Oral tradition is defined as “a community’s cultural and historical traditions passed down by word of mouth or example from one generation to another without written instruction.” In other words, everything we know about our parents (and their parents, and their parents, etc.) we learned from stories told through what they wore, what they drew, and what they made. My mother tells me stories about the crazy 80s fashion she went to high school with, but my father tells me about growing up in east Eritrea with dirt walls and no roof. Writing these stories down lends privilege to the lives we’d otherwise forget. Textbooks take down facts, writers take down the heart.
As we close in on Élan’s 30th consecutive year in publication, it’s important to remind ourselves why we have made it this far and why we will continue to publish in the future.

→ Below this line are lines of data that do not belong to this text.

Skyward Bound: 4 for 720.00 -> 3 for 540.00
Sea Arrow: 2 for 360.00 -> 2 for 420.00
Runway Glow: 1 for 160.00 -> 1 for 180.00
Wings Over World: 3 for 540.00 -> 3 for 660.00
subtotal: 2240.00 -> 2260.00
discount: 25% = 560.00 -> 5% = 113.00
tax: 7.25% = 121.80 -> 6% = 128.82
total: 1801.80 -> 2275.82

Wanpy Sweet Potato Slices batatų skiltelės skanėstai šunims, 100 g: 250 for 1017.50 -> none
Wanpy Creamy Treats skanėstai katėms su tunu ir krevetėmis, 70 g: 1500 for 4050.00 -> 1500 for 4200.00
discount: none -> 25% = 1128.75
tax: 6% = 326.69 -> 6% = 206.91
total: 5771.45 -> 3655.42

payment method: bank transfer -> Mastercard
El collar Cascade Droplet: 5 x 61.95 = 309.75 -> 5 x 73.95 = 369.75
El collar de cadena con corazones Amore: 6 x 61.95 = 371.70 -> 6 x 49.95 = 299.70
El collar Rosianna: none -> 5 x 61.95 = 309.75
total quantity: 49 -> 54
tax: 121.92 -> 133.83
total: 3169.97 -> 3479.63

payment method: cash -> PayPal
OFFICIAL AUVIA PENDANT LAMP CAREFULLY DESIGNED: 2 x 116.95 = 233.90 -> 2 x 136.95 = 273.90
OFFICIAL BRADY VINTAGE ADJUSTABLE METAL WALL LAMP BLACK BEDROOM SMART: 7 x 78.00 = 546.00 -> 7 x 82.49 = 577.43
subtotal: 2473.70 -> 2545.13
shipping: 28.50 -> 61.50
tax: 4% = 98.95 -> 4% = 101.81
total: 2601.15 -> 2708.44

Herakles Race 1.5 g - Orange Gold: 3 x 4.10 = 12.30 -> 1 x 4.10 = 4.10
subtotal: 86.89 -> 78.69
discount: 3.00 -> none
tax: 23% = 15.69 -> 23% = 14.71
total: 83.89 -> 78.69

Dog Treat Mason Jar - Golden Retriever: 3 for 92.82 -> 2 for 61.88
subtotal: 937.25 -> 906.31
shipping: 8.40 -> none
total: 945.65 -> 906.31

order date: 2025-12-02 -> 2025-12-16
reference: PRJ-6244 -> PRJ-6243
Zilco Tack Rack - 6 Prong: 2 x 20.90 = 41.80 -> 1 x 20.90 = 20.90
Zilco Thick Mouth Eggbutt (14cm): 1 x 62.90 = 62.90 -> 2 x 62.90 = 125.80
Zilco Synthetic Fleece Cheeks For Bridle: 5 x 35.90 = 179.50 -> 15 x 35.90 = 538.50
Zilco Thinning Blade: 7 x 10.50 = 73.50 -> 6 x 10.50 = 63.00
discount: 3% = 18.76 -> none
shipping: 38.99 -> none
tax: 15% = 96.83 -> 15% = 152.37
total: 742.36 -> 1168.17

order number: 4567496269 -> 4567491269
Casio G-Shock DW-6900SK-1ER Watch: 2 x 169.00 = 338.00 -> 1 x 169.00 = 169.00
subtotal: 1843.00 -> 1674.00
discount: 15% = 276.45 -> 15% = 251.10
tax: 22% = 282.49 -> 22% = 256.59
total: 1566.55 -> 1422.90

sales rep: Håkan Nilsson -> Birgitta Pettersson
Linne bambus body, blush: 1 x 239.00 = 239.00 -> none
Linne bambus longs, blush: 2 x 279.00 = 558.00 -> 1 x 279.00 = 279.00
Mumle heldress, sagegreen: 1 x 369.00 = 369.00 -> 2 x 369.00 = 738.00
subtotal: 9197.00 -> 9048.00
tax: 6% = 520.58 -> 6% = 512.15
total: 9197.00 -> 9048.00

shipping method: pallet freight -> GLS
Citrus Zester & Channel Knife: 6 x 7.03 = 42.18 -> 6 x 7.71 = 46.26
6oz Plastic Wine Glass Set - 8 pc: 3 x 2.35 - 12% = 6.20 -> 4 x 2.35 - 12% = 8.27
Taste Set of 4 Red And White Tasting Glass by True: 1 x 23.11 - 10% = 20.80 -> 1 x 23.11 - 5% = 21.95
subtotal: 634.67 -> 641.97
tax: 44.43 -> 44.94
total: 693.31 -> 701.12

Through writing, we get to see what others left behind, and through our own writings we do the same for the readers who come after us. No one was there when the world began. I will never see my mother’s crazy 80s fashion and my father’s dirt walls. We have unanswered questions about how the world began and why we’re here. We’re all born into our own reality (our own truth) that’s continuously shaped by our experiences. With each story told, we chip away at that Truth. Élan does so much more than share the works of young writers. It keeps tradition from slipping through the cracks. It shares the stories we love hearing and forces us to listen to ones we don’t.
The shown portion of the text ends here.